***** Records provided *****

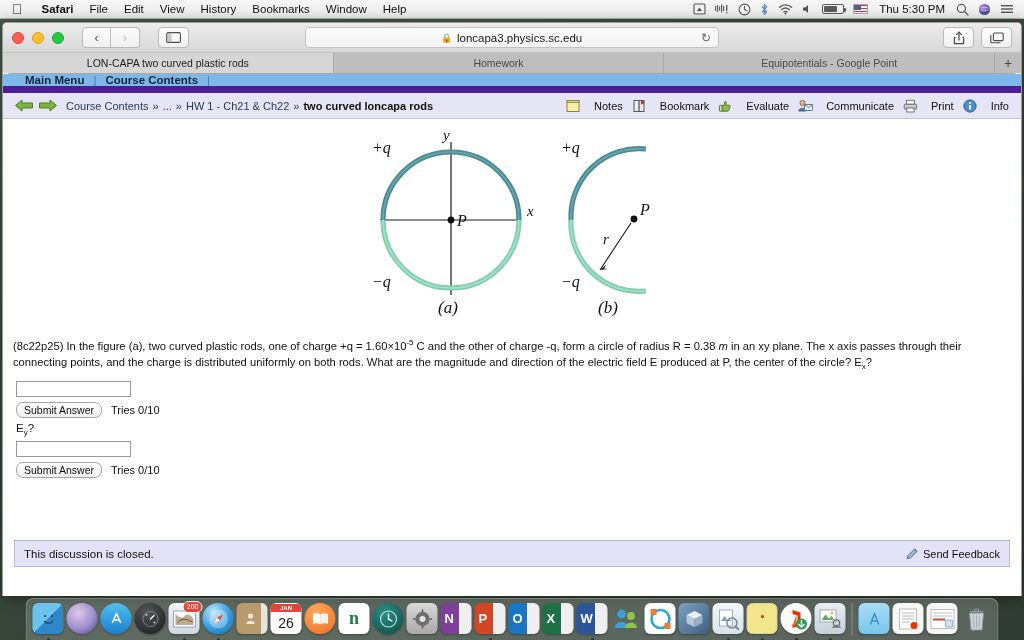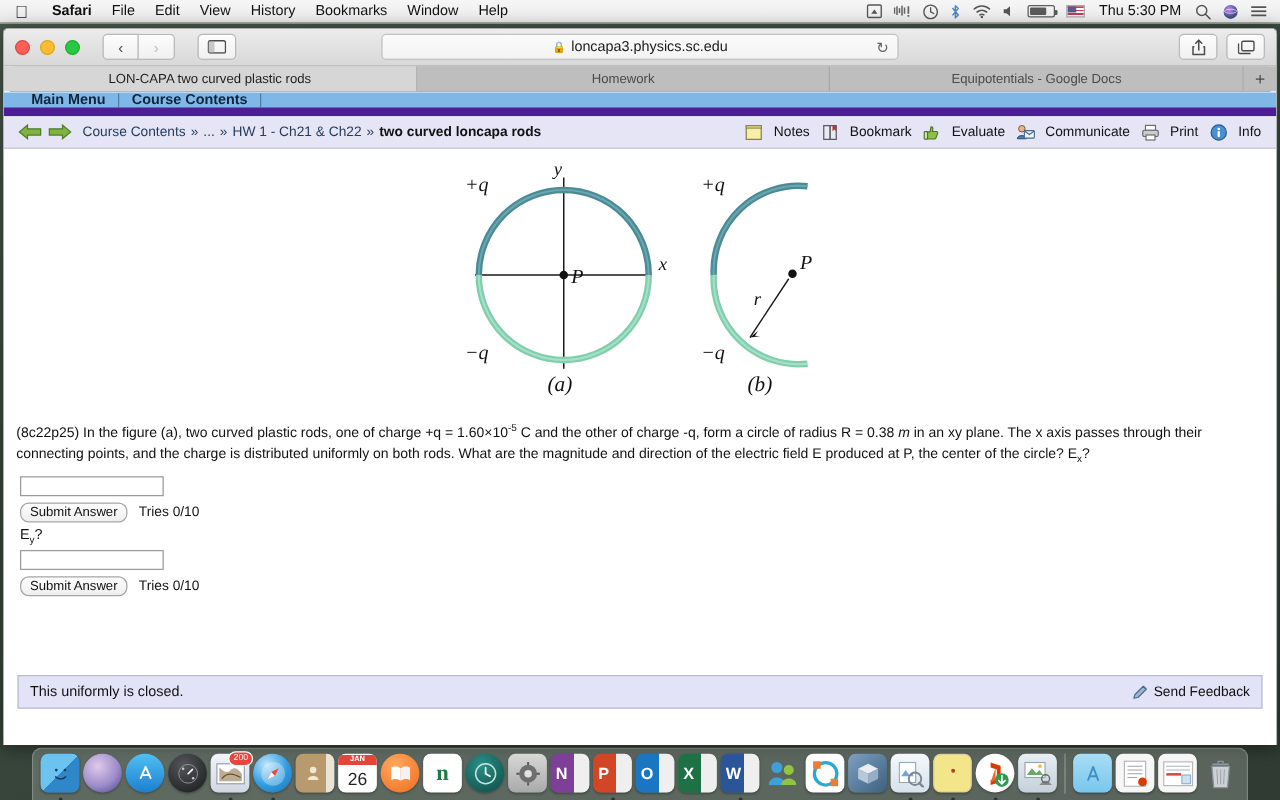"Equipotentials - Google Docs" div.tab { text: Docs -> Point }
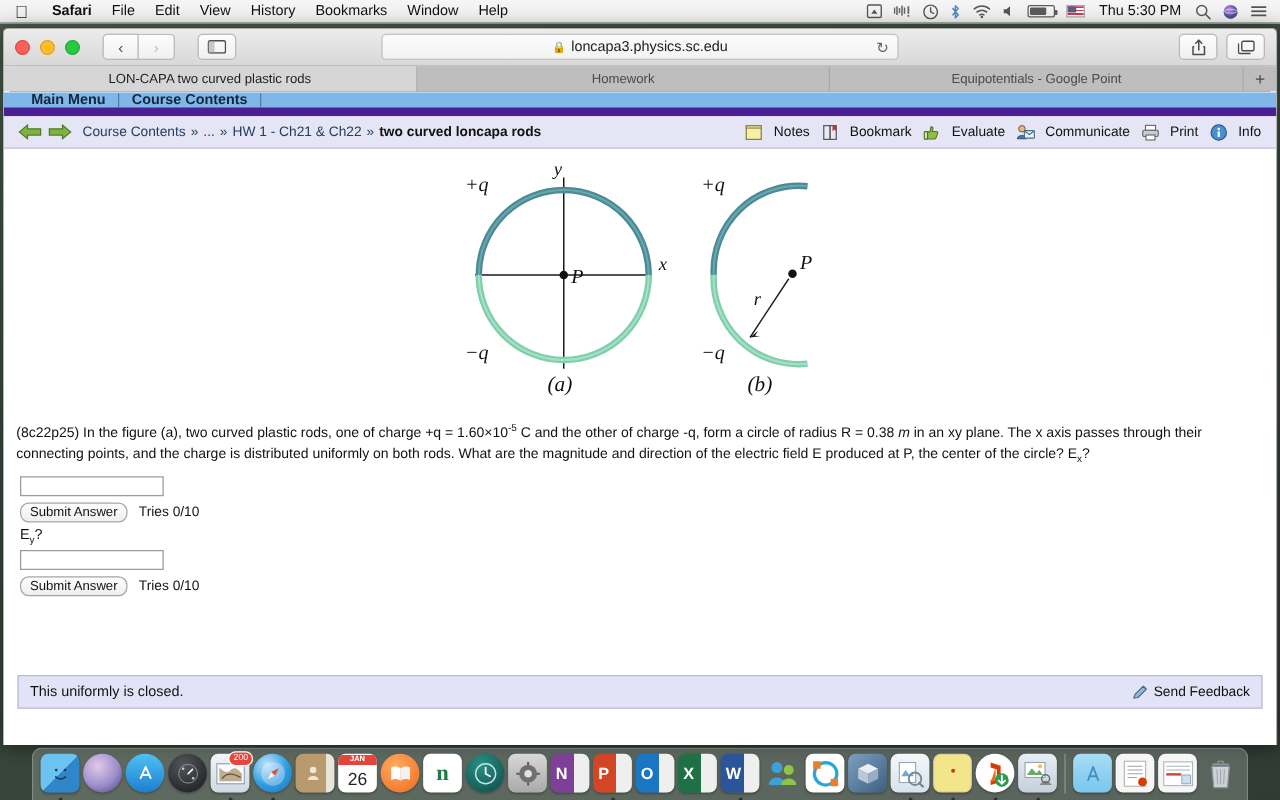"Notes" .lc-tool { gap: 9px -> 14px }
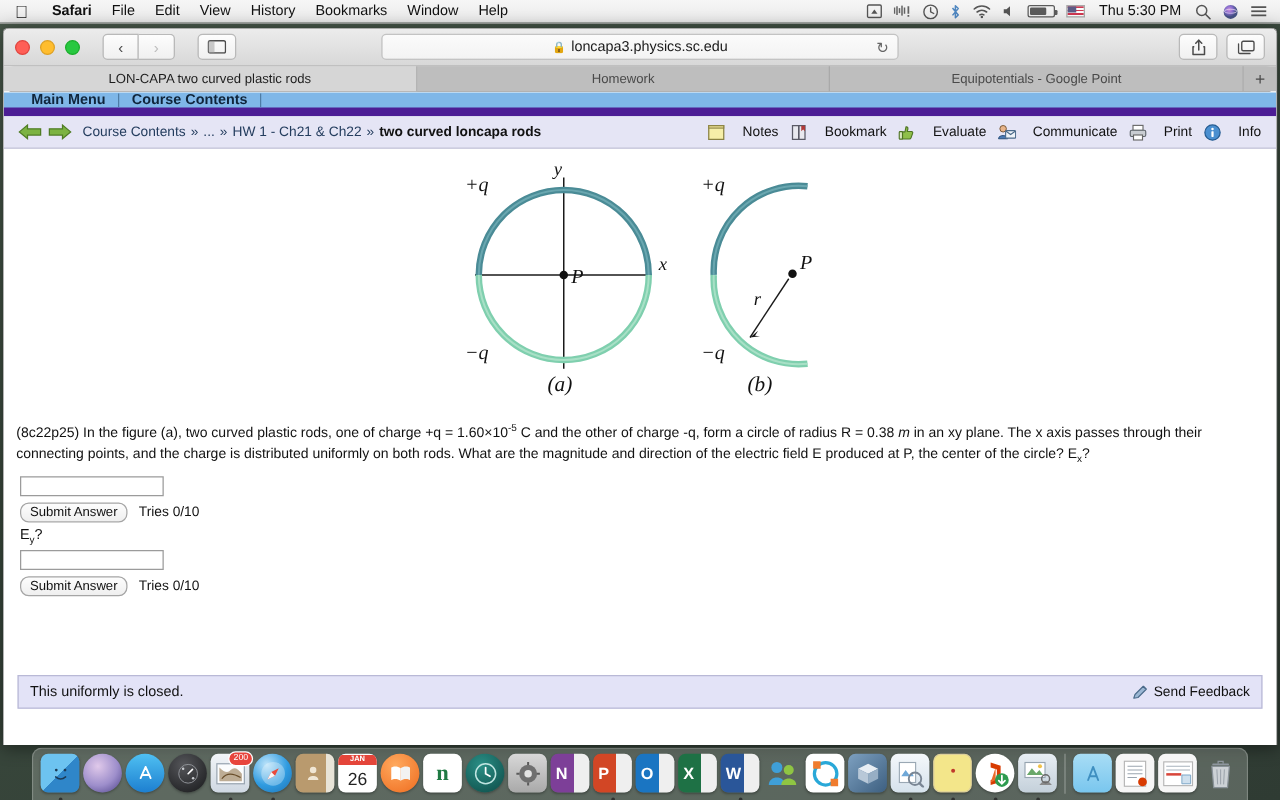"This uniformly is closed." span { text: uniformly -> discussion }
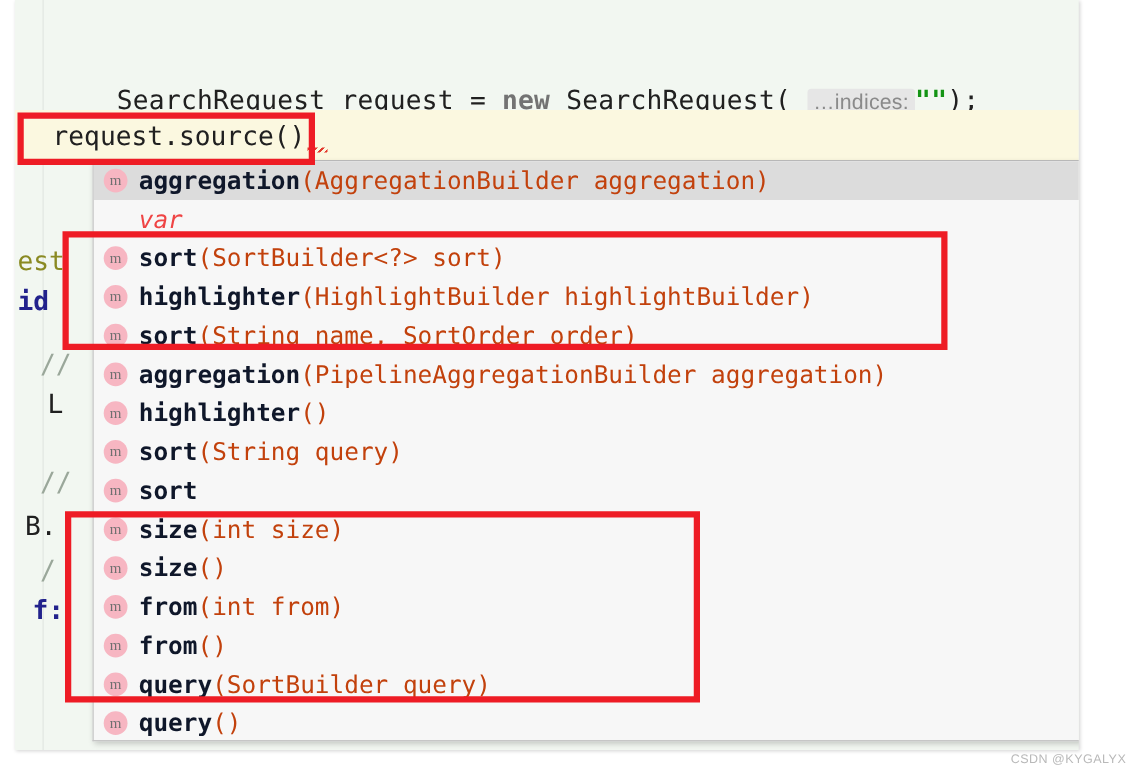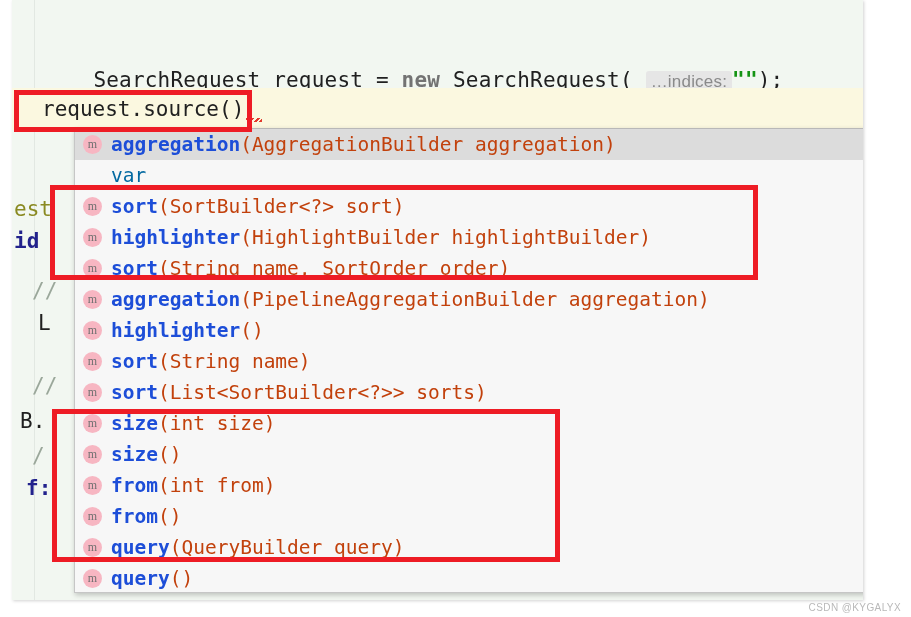"aggregation" .row .mname { color: #1d4ed8 -> #0f172a }
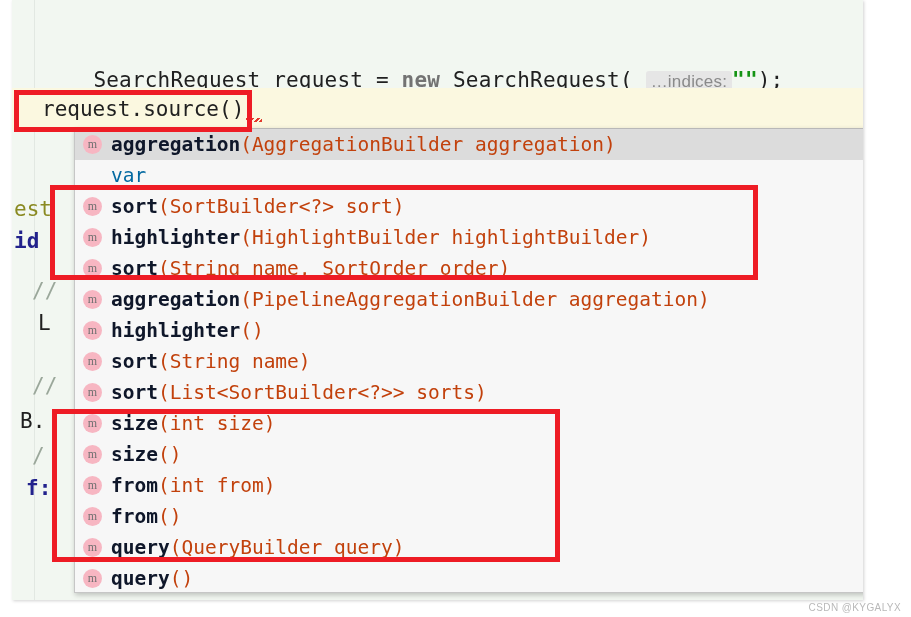"var" .row .plain { color: #0369a1 -> #ef4444; font-style: none -> italic }
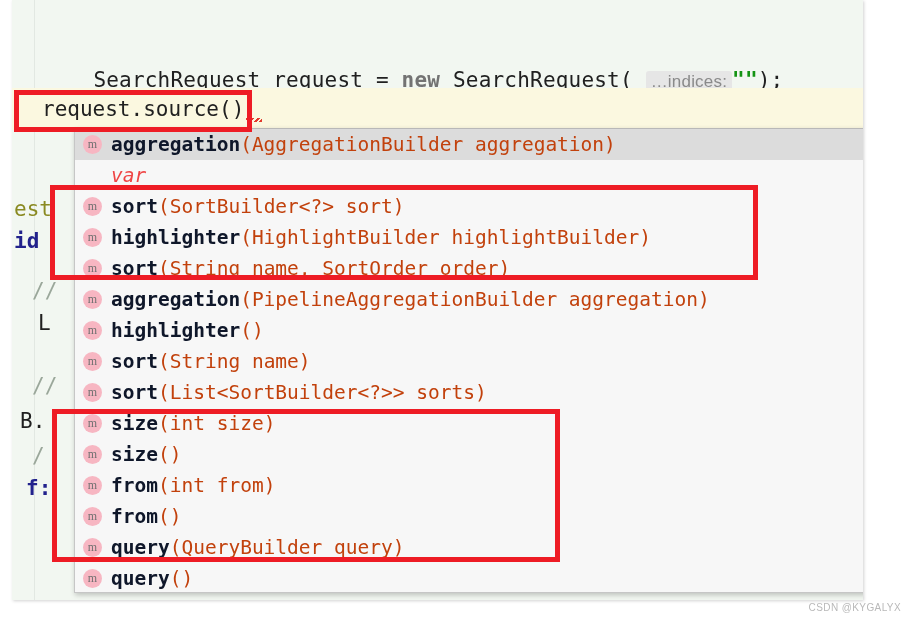"(String name)" span.msig { text: name -> query }
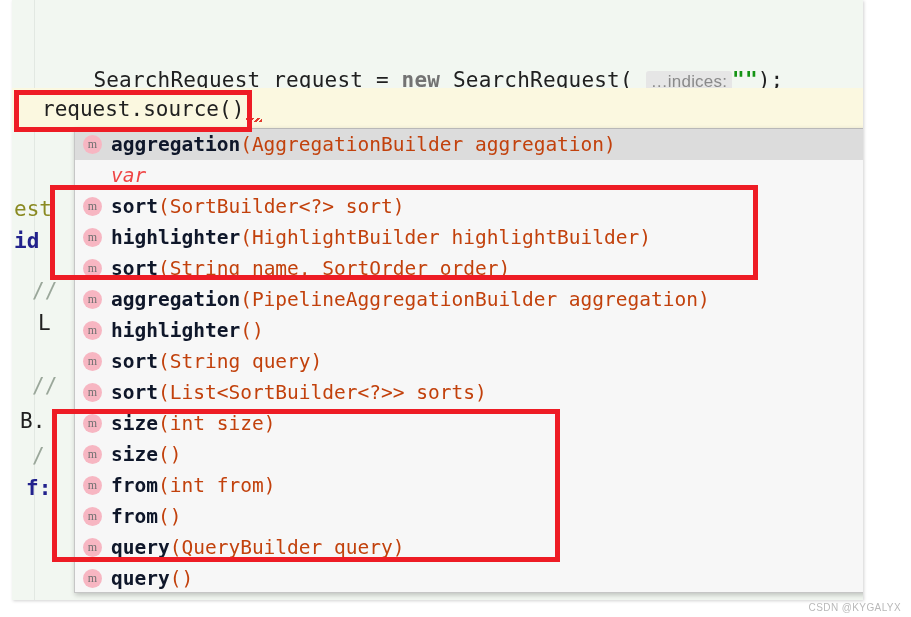"(List<SortBuilder<?>> sorts)" span.msig { html: <span>(List&lt;SortBuilder&lt;?&gt;&gt; sorts)</span> -> none }
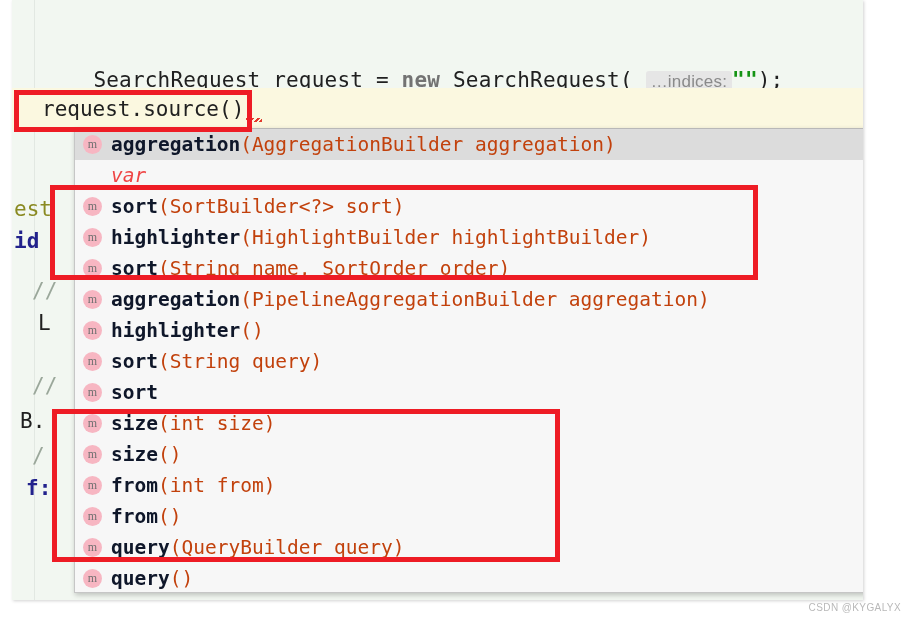"(QueryBuilder query)" span.msig { text: QueryBuilder -> SortBuilder }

*****

What you will do: Only the lines from the one containing "color: #0369a1 ->" through the last line of the data may appear in the answer, each given again exactly and with pictures left out.

Written solution:
"var" .row .plain { color: #0369a1 -> #ef4444; font-style: none -> italic }
"(String name)" span.msig { text: name -> query }
"(List<SortBuilder<?>> sorts)" span.msig { html: <span>(List&lt;SortBuilder&lt;?&gt;&gt; sorts)</span> -> none }
"(QueryBuilder query)" span.msig { text: QueryBuilder -> SortBuilder }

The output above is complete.